ASA 7.2(2): SSL VPN Client (SVC) for Public Internet VPN on a Stick Configuration Example

Introduction

This document describes how to set up an Adaptive Security Appliance (ASA) 7.2.2 to perform SSL VPN on a stick. This setup applies to a specific case in which the ASA does not allow split tunneling and users connect directly to the ASA before they are permitted to go to the Internet.

Note: In ASA version 7.2.2, the intra-interface keyword of the same-security-traffic permit configuration mode command allows all traffic to enter and exit the same interface (not just IPsec traffic).

Prerequisites

Requirements

Ensure that you meet these requirements before you attempt this configuration:

• The hub ASA Security Appliance needs to run version 7.2.2

• Cisco SSL VPN Client (SVC) 1.x

  Note: Download the SSL VPN Client package (sslclient-win*.pkg) from Cisco Software Download (registered customers only) . Copy the SVC to the flash memory on the ASA. The SVC is to be downloaded to the remote user computers in order to establish the SSL VPN connection with the ASA. Refer to Installing the SVC Software section of the Cisco Security Appliance Command Line Configuration Guide, Version 7.2 for more information.

Components Used

The information in this document is based on these software and hardware versions:

• Cisco 5500 Series Adaptive Security Appliance (ASA) that runs software version 7.2(2)

• Cisco SSL VPN Client version for Windows 1.1.4.179

• PC that runs Windows 2000 Professional or Windows XP

• Cisco Adaptive Security Device Manager (ASDM) version 5.2(2)

The information in this document was created from the devices in a specific lab environment.
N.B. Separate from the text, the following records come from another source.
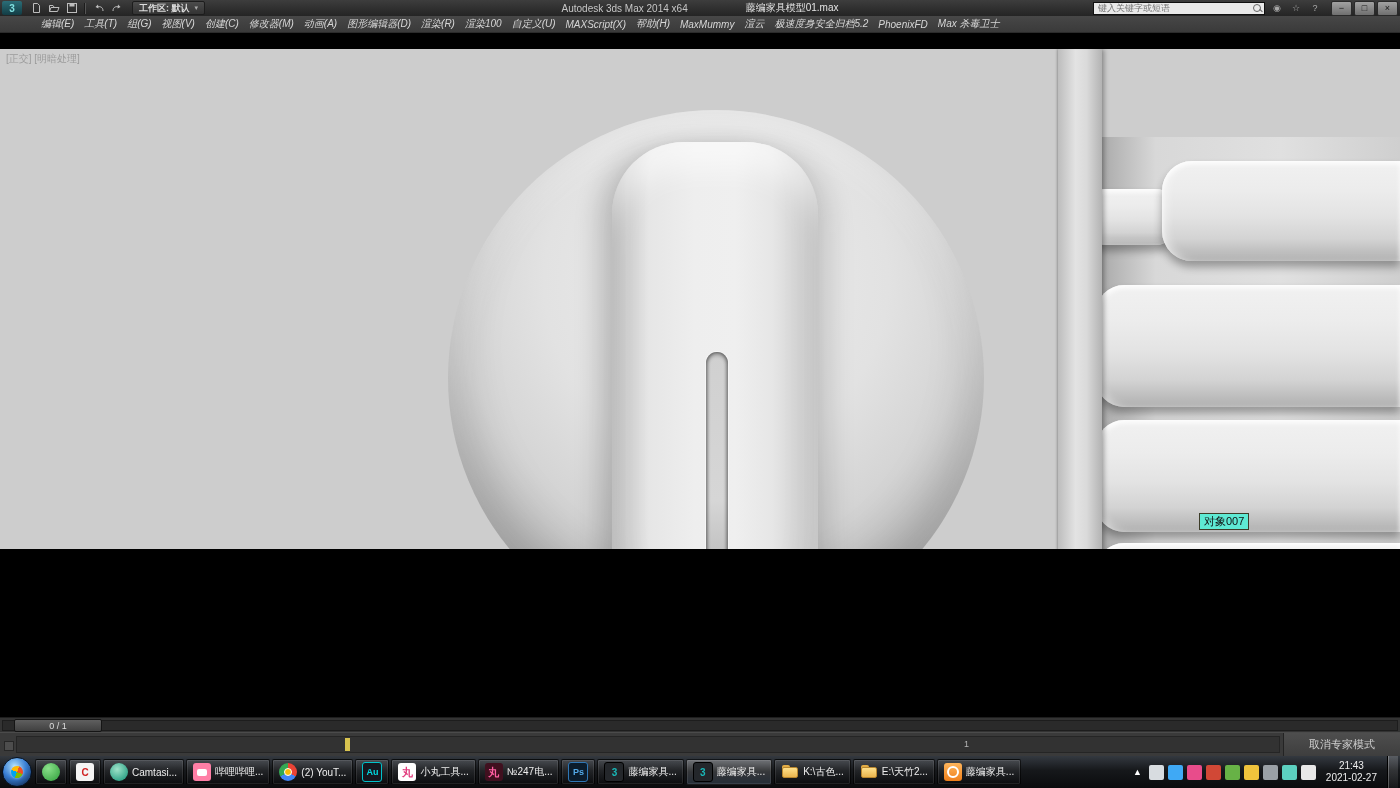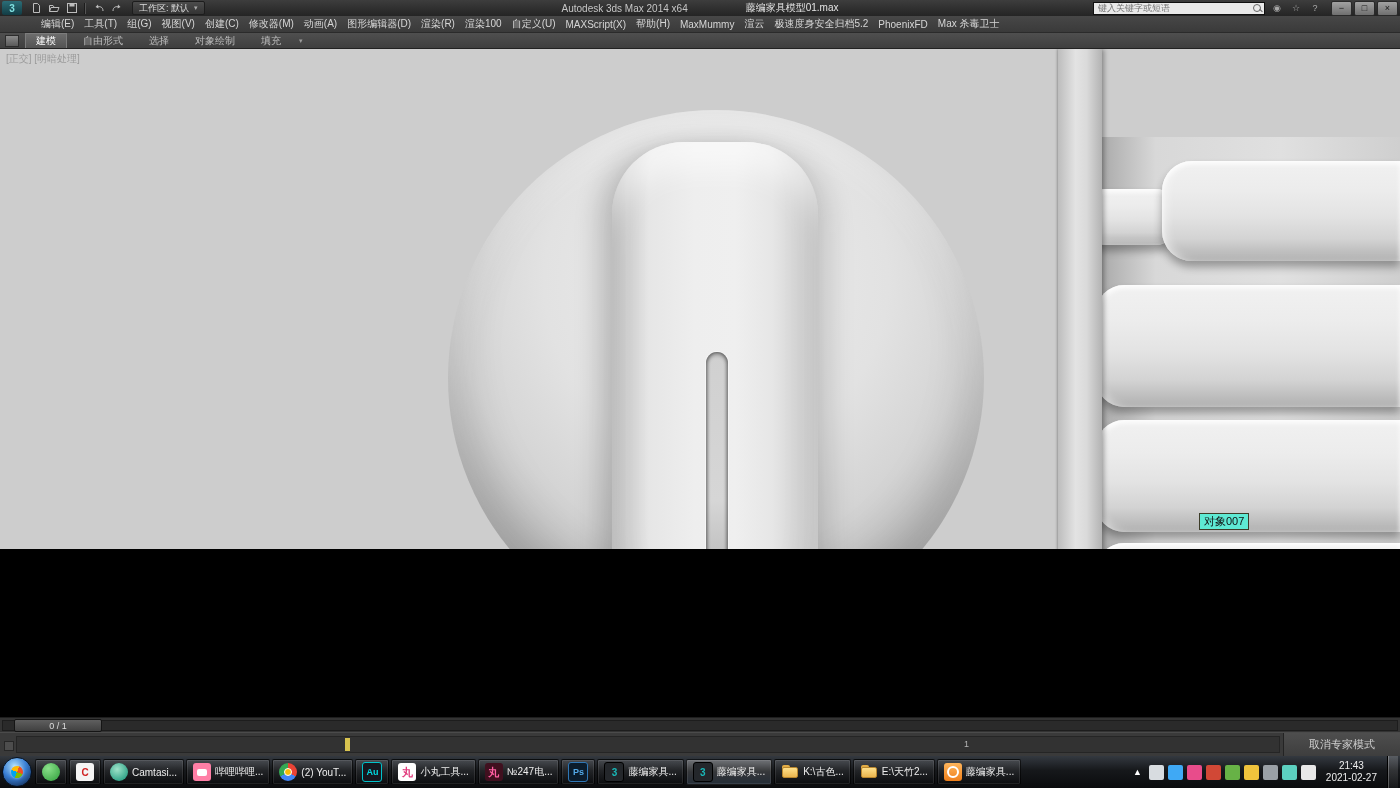--- a/index.html
+++ b/index.html
@@ -12,42 +12,42 @@
     background:linear-gradient(#3d3d3d,#242424);display:flex;align-items:center;
     color:#c9c9c9;font-size:10px;z-index:50;}
   .app-logo{width:20px;height:14px;margin-left:2px;border-radius:2px;
     background:linear-gradient(#2b6e78,#123c44);color:#7fe0e0;font-weight:bold;font-size:10px;
     display:flex;align-items:center;justify-content:center;}
   .qat{display:flex;align-items:center;gap:3px;margin-left:6px;}
   .qicon{width:15px;height:13px;display:flex;align-items:center;justify-content:center;}
   .qsep{width:1px;height:11px;background:#1c1c1c;border-right:1px solid #555;margin:0 2px;}
   .workspace{display:flex;align-items:center;gap:5px;height:12px;margin-left:8px;padding:0 6px;
     background:linear-gradient(#4c4c4c,#333);border:1px solid #1d1d1d;border-radius:2px;
-    font-size:9px;color:#ddd;}
+    font-size:9px;color:#ddd;font-weight:bold;}
   .workspace::after{content:"▾";font-size:7px;color:#aaa;}
   .center-title{position:absolute;left:0;right:0;top:0;height:16px;display:flex;
     align-items:center;justify-content:center;gap:58px;pointer-events:none;}
   .app-title{color:#c6c6c6;}
   .file-name{color:#e4e4e4;}
   .tb-right{margin-left:auto;display:flex;align-items:center;gap:5px;margin-right:2px;}
   .search-wrap{position:relative;}
   .search-input{width:150px;height:11px;background:#e9e9e9;border:1px solid #101010;border-radius:0;
     font-size:9px;color:#444;padding:0 16px 0 4px;font-family:inherit;}
   .search-icon{position:absolute;right:4px;top:2px;width:6px;height:6px;border:1px solid #666;border-radius:50%;}
   .search-icon::after{content:"";position:absolute;left:5px;top:5px;width:4px;height:1px;background:#666;transform:rotate(45deg);}
   .tb-icon{width:14px;height:12px;display:flex;align-items:center;justify-content:center;color:#a9a9a9;font-size:9px;}
   .winbtns{display:flex;gap:2px;margin-left:4px;}
   .winbtn{width:19px;height:13px;background:linear-gradient(#a2a2a2,#6f6f6f);border:1px solid #2a2a2a;
     border-radius:2px;color:#161616;font-size:9px;line-height:1;display:flex;align-items:center;justify-content:center;}
 
   
   .menubar{position:absolute;left:0;top:16px;width:1400px;height:17px;box-sizing:border-box;
     background:linear-gradient(#474747,#3a3a3a);border-bottom:1px solid #2b2b2b;
     display:flex;align-items:center;padding-left:36px;font-size:10px;color:#d6d6d6;z-index:49;}
-  .menu-item{padding:0 5px;height:100%;display:flex;align-items:center;white-space:nowrap;}
+  .menu-item{padding:0 5px;height:100%;display:flex;align-items:center;white-space:nowrap;font-style:italic;}
 
   
   .ribbon{position:absolute;left:0;top:33px;width:1400px;height:16px;box-sizing:border-box;
     background:linear-gradient(#4f4f4f,#3f3f3f);border-bottom:1px solid #222;
     display:flex;align-items:center;padding-left:5px;font-size:10px;color:#bdbdbd;z-index:48;}
   .ribbon-grid-icon{width:12px;height:10px;margin-right:6px;border:1px solid #2c2c2c;
     background:linear-gradient(#8a8a8a,#5a5a5a);}
   .ribbon-tabs{display:flex;align-items:center;gap:6px;height:100%;}
   .ribbon-tab{padding:0 10px;height:15px;display:flex;align-items:center;white-space:nowrap;}
   .ribbon-tab.active{background:linear-gradient(#6d6d6d,#535353);color:#fff;
@@ -257,36 +257,20 @@
 
       <div class="menu-item">渲云</div>
 
       <div class="menu-item">极速度身安全归档5.2</div>
 
       <div class="menu-item">PhoenixFD</div>
 
       <div class="menu-item">Max 杀毒卫士</div>
     </div>
 
-  <div class="ribbon">
-    <span class="ribbon-grid-icon"></span>
-    <div class="ribbon-tabs">
-
-        <div class="ribbon-tab active">建模</div>
-
-        <div class="ribbon-tab">自由形式</div>
-
-        <div class="ribbon-tab">选择</div>
-
-        <div class="ribbon-tab">对象绘制</div>
-
-        <div class="ribbon-tab">填充</div>
-      </div>
-    <span class="ribbon-caret">▾</span>
-  </div>
 
   <div class="viewport">
     <div class="vp-label">[正交] [明暗处理]</div>
 
     <div class="weave">
       <div class="slatV"></div>
       <div class="band piece-small"></div>
       <div class="band piece-wide"></div>
       <div class="band b1"></div>
       <div class="band b2"></div>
All of the devices used in this document started with a cleared (default) configuration. If your network is live, make sure that you understand the potential impact of any command.

Conventions

Refer to the Cisco Technical Tips Conventions for more information on document conventions.

Background Information

The SSL VPN Client (SVC) is a VPN tunneling technology that gives remote users the benefits of an IPSec VPN client without the need for network administrators to install and configure IPSec VPN clients on remote computers. The SVC uses the SSL encryption that is already present on the remote computer as well as the WebVPN login and authentication of the security appliance.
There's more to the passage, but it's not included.